»
W
arum fürchten wir uns vor der Dunkelheit, wenn es das Licht ist, das uns mehr vom Land der Alpträume zeigt?«
Ich lauschte, während die Schritte von oben näher rückten. Mein Körper zuckte zusammen, als mich ein natürlicher Reflex überkam. Jede Faser in meinem Wesen schrie. Jeder Sinn warnte mich vor der Gefahr. Der Geruch des feuchten Raums kroch in meine Nase, als würde eine Leiche in einer Ecke verfaulen. Meine Handflächen bluteten schon von den Fingernägeln, die ich in sie bohrte, und meine Knöchel wurden weißer, bis jeder Finger schmerzte.
Ich konnte ihn hören. Die Stiefel, die er immer trug und die ihn nun näher zu mir brachten, waren wie die Trommeln der Hölle. Ihr Klang meine eigene, seelische Folter. Sie waren dick besohlt wie Bikerstiefel. Dennoch hörte ich nie das tiefe Dröhnen eines Motorrads, wenn er zu mir kam. Ich wusste, ich hatte nicht viel Zeit, bis der faulige Atem eines wahren Monsters über mein Ohr streichen würde, um mir zu erklären, wie sich die Dinge, die die Hölle erschuf, anfühlen können … Wie sie lieben können.
Ich glaubte ihm nicht, denn wie sollte ich auch?
Mein Atem verfing sich in meiner Brust. Ich zählte immer die Zeit, die mir noch blieb, in Herzschlägen. War dies das Ende? Mein Ende? War das die Zeit, meine letzte Minute, in der mich die Dunkelheit verschlingen würde?
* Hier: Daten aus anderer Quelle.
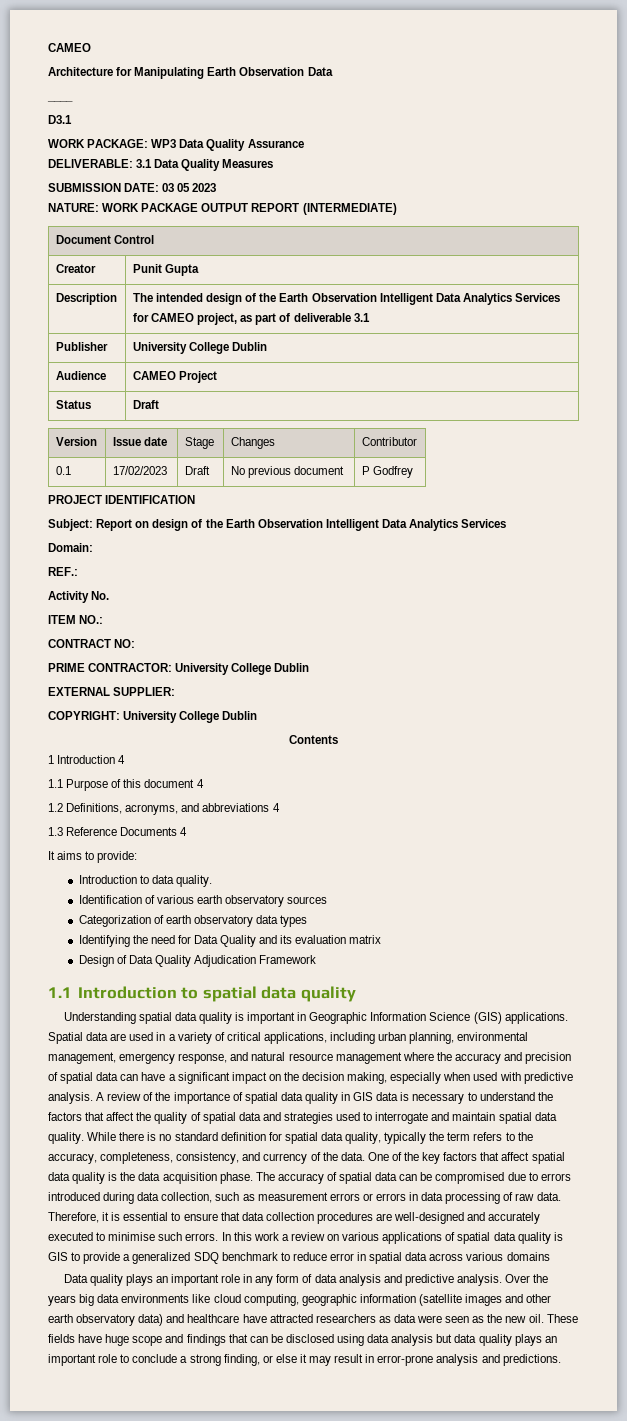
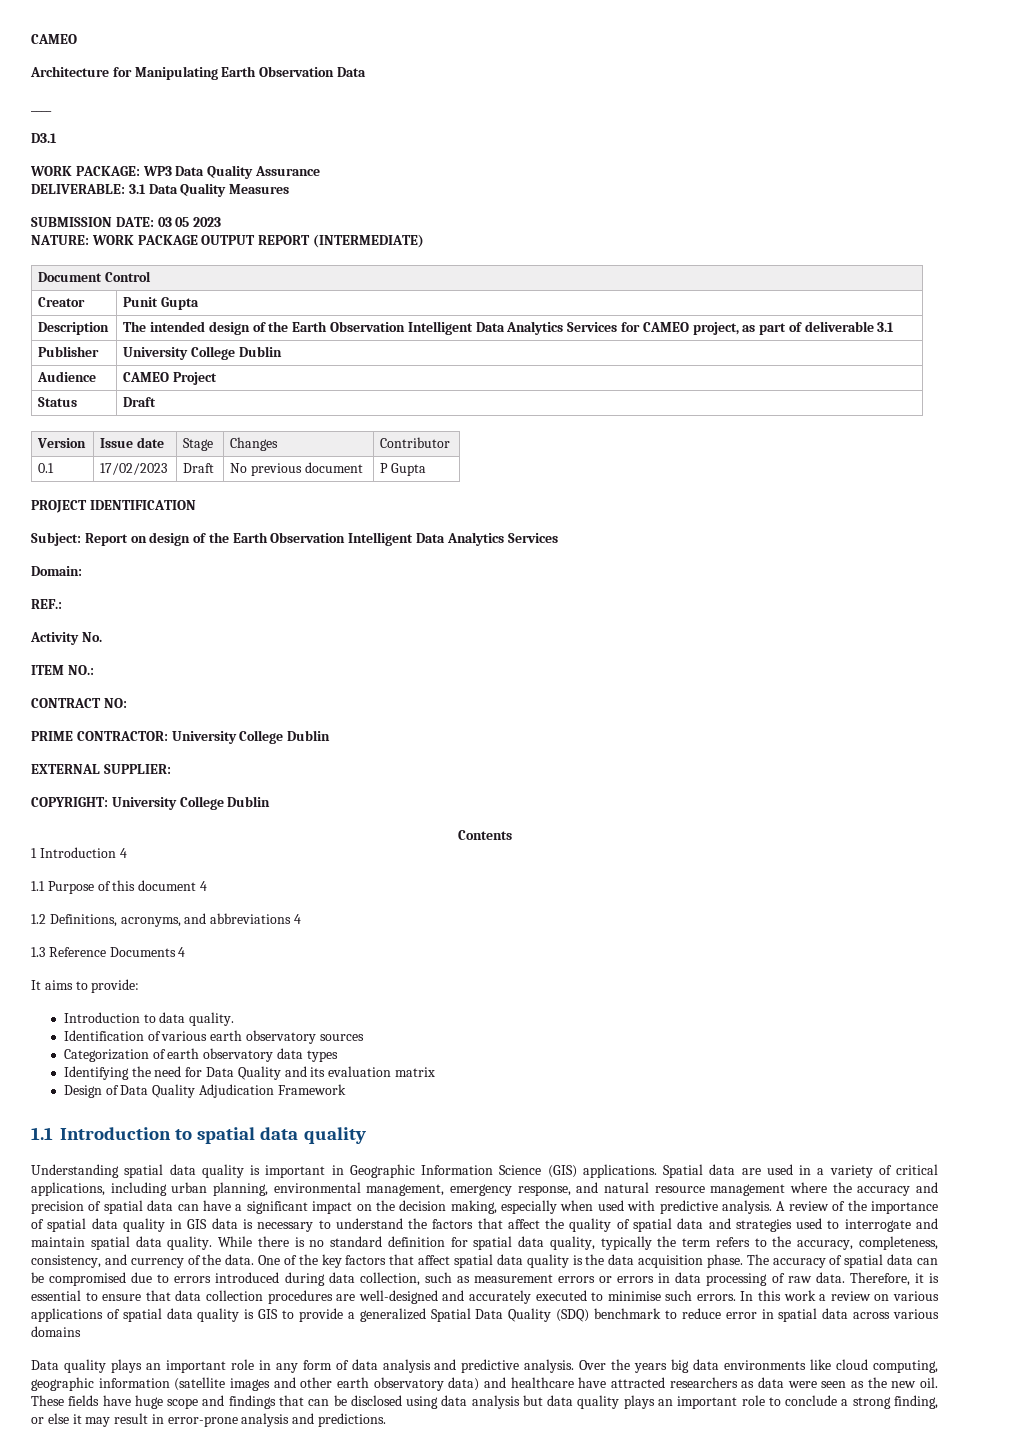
- 0.1 | 17/02/2023 | Draft | No previous document | P Godfrey
+ 0.1 | 17/02/2023 | Draft | No previous document | P Gupta
- In this work a review on various applications of spatial data quality is GIS to provide a generalized SDQ benchmark to reduce error in spatial data across various domains
+ In this work a review on various applications of spatial data quality is GIS to provide a generalized Spatial Data Quality (SDQ) benchmark to reduce error in spatial data across various domains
Unnatürliches Licht flutete den schwarzen Raum, und eine Gestalt, ähnlich der einer Silhouette des Todes, erschien. Egal wie oft er in meiner Nähe gewesen war, ich konnte nach wie vor nicht verhindern, wie ein hörbarer Atemzug meinen zerbissenen, geschwollenen und blutigen Lippen entfloh. Angst ergriff sie, ließ sie unkontrollierbar erzittern, so wie es immer geschah, wenn ich etwas sah, das ich mir nicht erklären konnte. Ich wollte stark sein. Ich musste es sein, denn sonst würde ich diesem Fluch nie entkommen.
Die Zeit war gekommen.
Seine Zeit war zu Ende.
Die messerscharfen Kanten, die ich nicht losließ, bohrten sich in meine Hände und verschmierten sie mit Blut. Ich hörte den ersten Schritt auf der Treppe, aber ich würde nicht noch einmal aufschauen. Also kehrte ich dem Angesicht des Todes meinen Rücken zu und tat, was ich tun musste.
»Leb wohl«,
sagte ich mit einem letzten Atemzug, bevor nur noch Blut meine Sicht verdeckte.
Erschreckt öffnete ich meine Augen, plötzlich hellwach. Es dauerte einen Moment, bis ich meine Umgebung wieder klar wahrnahm und feststellte, dass mich alle Passagiere anstarrten. Ich glaube, ein Langstreckenflug macht jeden ein wenig unruhig, daher überraschte es mich nicht, dass mein unerwartetes Aufspringen in meinem Sitz einige erschrockene Blicke auf mich zog. Das war in Ordnung. Ich hatte mich schon so an diese Blicke gewöhnt, dass sie für mich ganz natürlich waren. Ich war eine
Meisterin darin, nichts zu fühlen, also starrte ich geradeaus und tat so, als ob niemand sonst da wäre.
Ich kratzte meine Arme, so wie ich es immer tat, wenn mich dieser wiederkehrende Traum heimsuchte und ein übelkeitserregendes Gefühl in meinem Magen erweckte. Die vertraute Bitterkeit von Galle entfaltete sich in meinem Mund. Ein dunkler Nachgeschmack, der immer meinen Träumen folgte. Ich blickte hinunter und seufzte, als ich die langen Ärmel aus Baumwolle beäugte, die meine Arme bedeckten. Der Traum hatte verborgen, was tatsächlich geschehen war, aber mein Unterbewusstsein spielte es immer auf dieselbe Weise ab, ganz gleich, ob die Details stimmten oder nicht.
»Hattest du einen Alptraum, Schätzchen?« Ich sprang beinahe aus meinem Sitz, als mich die erste Person nach Stunden der Stille ansprach. Eine üppige, grauhaarige Dame in einem geblümten Oberteil, das aussah, als wäre es aus Vorhängen gemacht worden, lächelte mich an, während sie auf die einzigen Worte wartete, die ich zu sagen vermochte.